(Version difference data)
=====
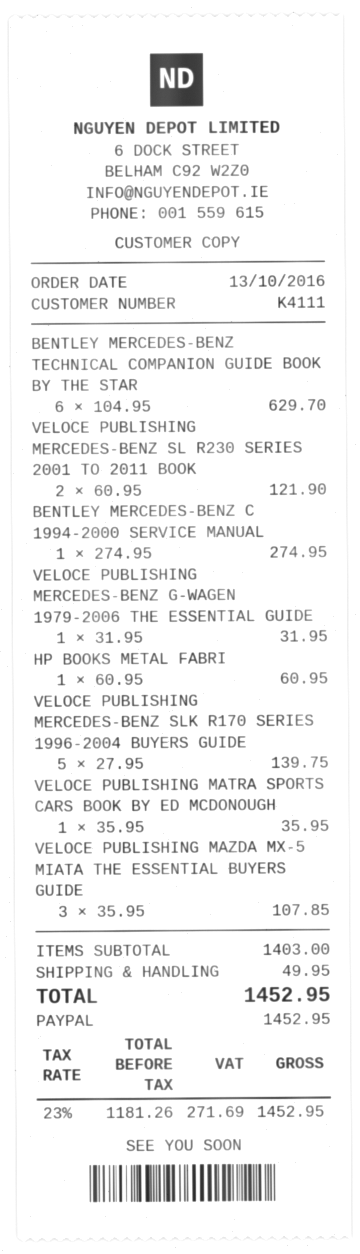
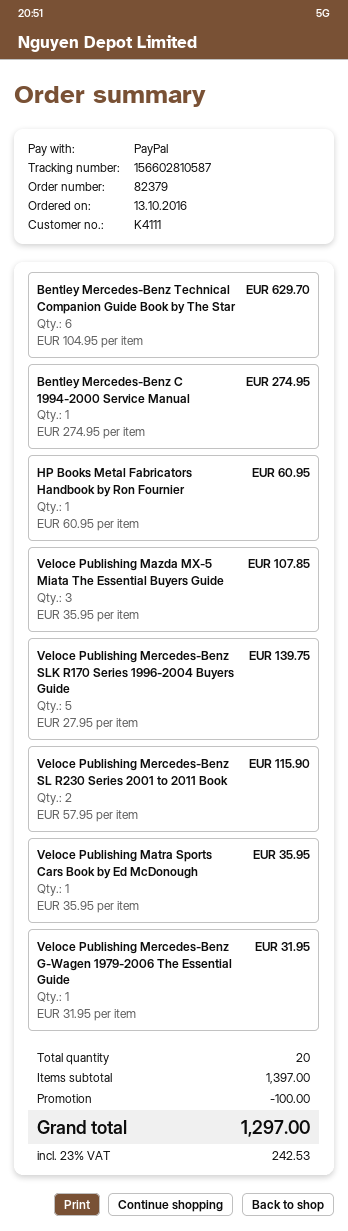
VELOCE PUBLISHING MERCEDES-BENZ SL R230 SERIES 2001 TO 2011 BOOK: 2 x 60.95 = 121.90 -> 2 x 57.95 = 115.90
subtotal: 1403.00 -> 1397.00
discount: none -> 100.00
shipping: 49.95 -> none
tax: 23% = 271.69 -> 23% = 242.53
total: 1452.95 -> 1297.00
=====
__Problem requirements__:
Set down nothing but the lines from the one containing "subtotal: 1403.00 -> 1397.00" through the final line above, exactly as written.

__The completed task__:
subtotal: 1403.00 -> 1397.00
discount: none -> 100.00
shipping: 49.95 -> none
tax: 23% = 271.69 -> 23% = 242.53
total: 1452.95 -> 1297.00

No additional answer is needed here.